In 1974, she became the first nurse commissioned as a two-star rear admiral. In 1981, she was named deputy surgeon general, the first time a nurse had been so honored. Over the next eight years, she worked tirelessly to promote public health awareness, most notably about AIDS and drug addiction (a topic that was part of First Lady Nancy Reagan’s Just Say No initiative). In addition, she began to work in gerontological care, particularly in the areas of hospice care and treatment of Alzheimer’s disease.
After her retirement from the USPHS in 1989, Abdellah undertook a global campaign to raise awareness of the changing role of nurses. She also cofounded the Graduate School of Nursing at the Uniformed Services University (USU) in 1993 and served as its first dean. She retired in 2002.
In 1994, she was the recipient of the inaugural American Academy of Nursing’s Lifetime Achievement Award, often called the Nobel Prize of nursing.
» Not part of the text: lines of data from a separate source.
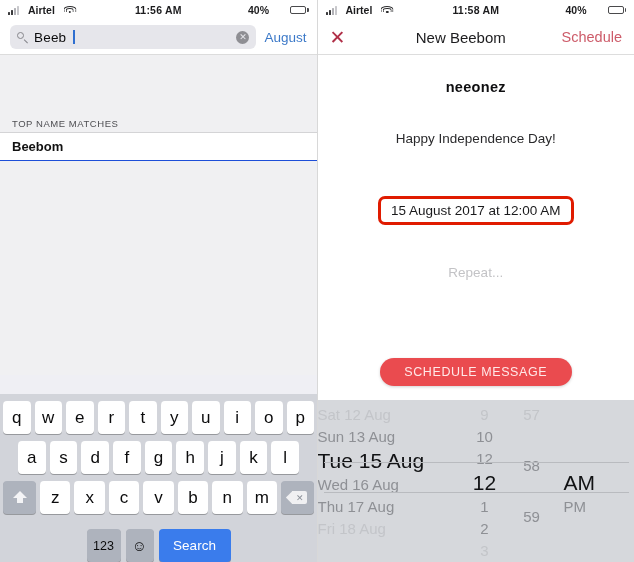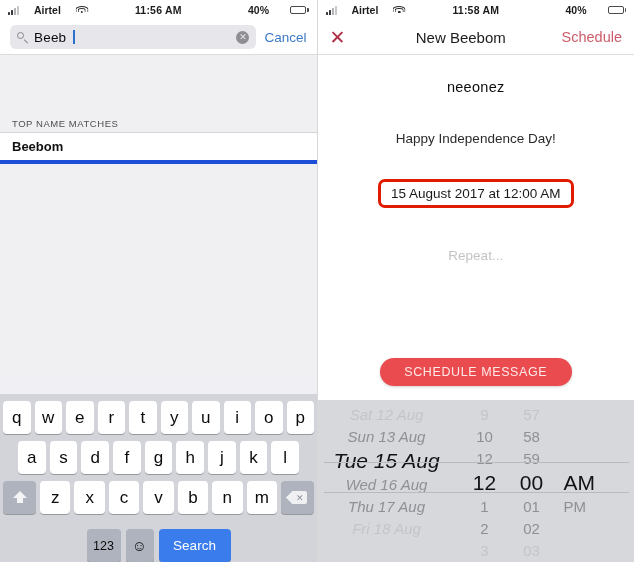"Airtel" .sb-left { gap: 15px -> 9px }
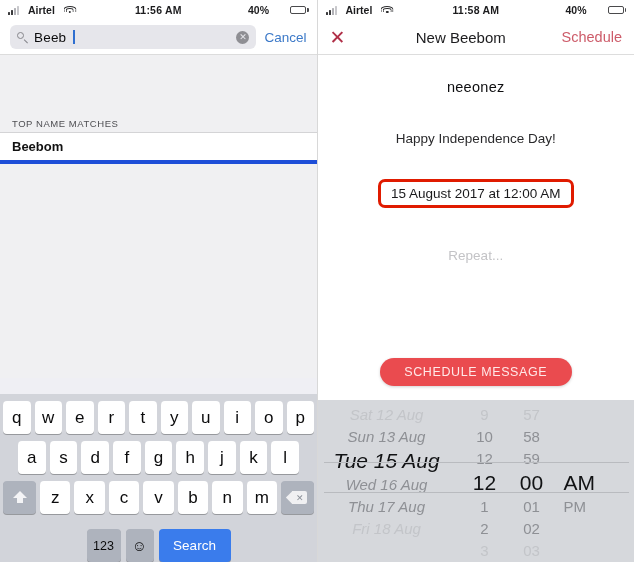"Cancel" span.cancel { text: Cancel -> August }
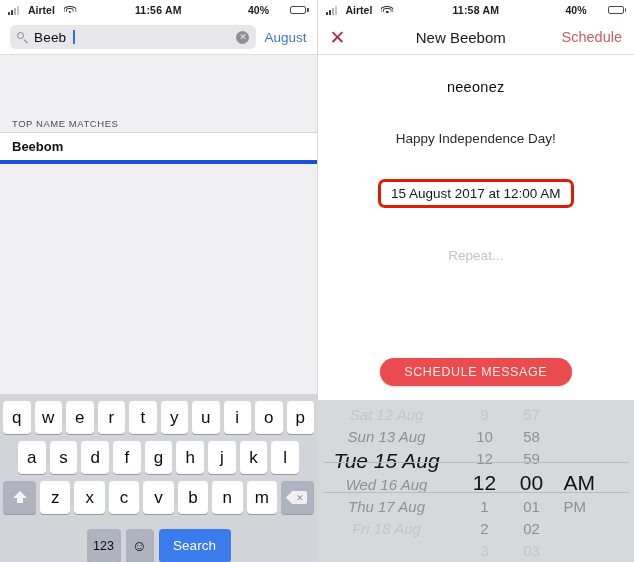"neeonez" .recipient { font-weight: normal -> bold }
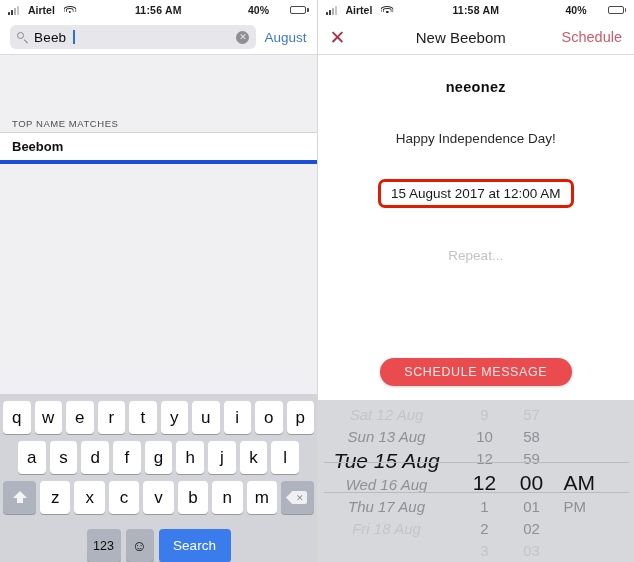"Beebom" .result-row { border-bottom: 4px solid #1d4ed8 -> 1px solid #1d4ed8 }
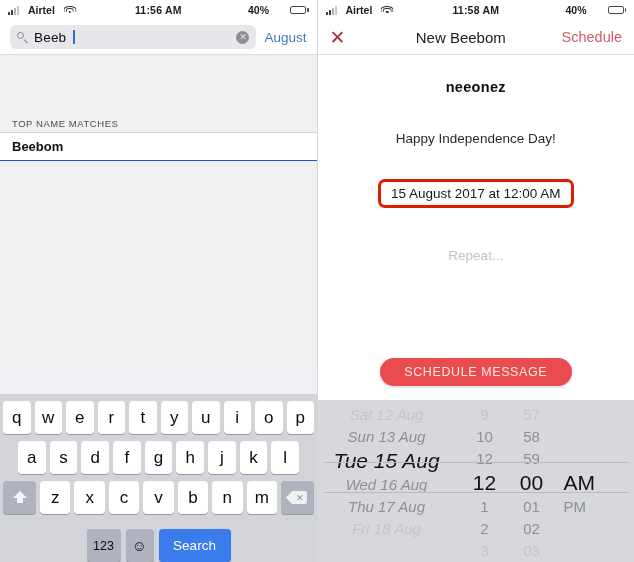"15 August 2017 at 12:00" .date-wrap { margin-top: 33px -> 50px }
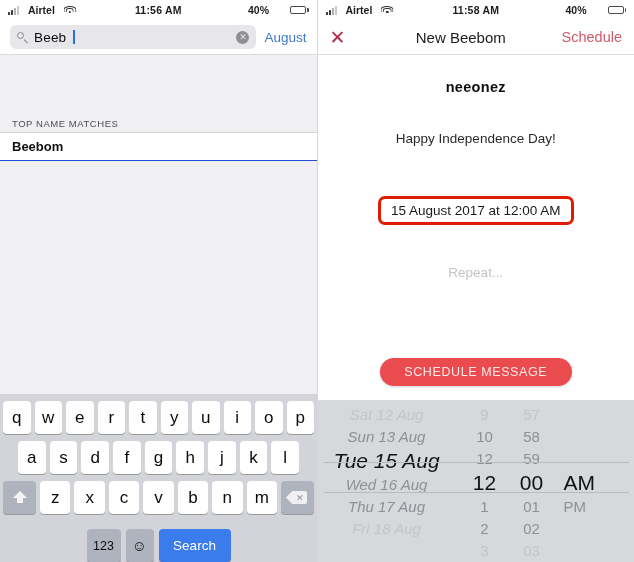"Sun 13 Aug" .pcol.date { align-items: center -> flex-start; font-style: italic -> none }
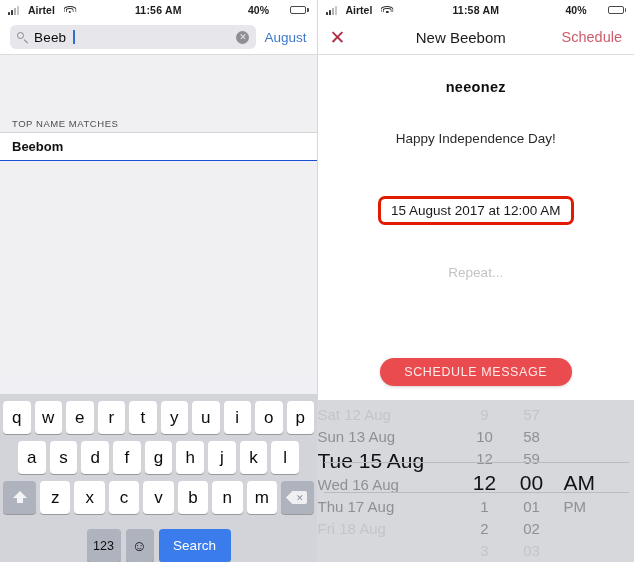"58" .pcol.min { gap: none -> 29px }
She was named to the Nursing Hall of Fame in 1999 and to the National Women’s Hall of Fame in 2000. She was inducted into the American Nurses Association Hall of Fame in 2012.
Impact
Faye Abdellah is widely regarded as one of the most significant figures in nursing in the twentieth century. By introducing the ideas that nursing care needed to be grounded in researched data and that nurses cared for people, not patients, Abdellah created revolutionary templates for virtually all areas of hospital nursing care. As a teacher, as a researcher, and as a charismatic speaker, she pioneered nursing protocols that introduced the cornerstone concept that a nurse creates the therapeutic environment in which a patient can best cope with illness.
Personal Life
Abdellah retired from USU in 2002, after more than fifty years of working for the government. She developed Alzheimer's disease and died on February 24, 2017.
Bibliography
"Faye Glenn Abdellah." National Women’s Hall of Fame, www.womenofthehall.org/inductee/faye-glenn-abdellah/. Accessed 11 Oct. 2024.
Johnson, Betty, and Pamela Webber. An Introduction to Theory and Reasoning in Nursing. 4th ed. Philadelphia: LWW, 2013. Print.
McEwen, Melanie. Theoretical Basis for Nursing. 4th ed. Philadelphia: LWW: 2014. Print.
Meleis, Afaf Ibrahim. Theoretical Nursing: Development and Progress. 5th ed. Philadelphia: LWW, 2011. Print.
Reed, Pamela. Perspectives on Nursing Theory. 6th ed. Philadelphia: LWW, 2011. Print.
Wayne, Gil. "Faye G. Abdellah: 21 Nursing Problems Theory." Nurseslabs, 30 Apr. 2024, nurseslabs.com/faye-g-abdellahs-21-nursing-problems-theory/. Accessed 11 Oct. 2024.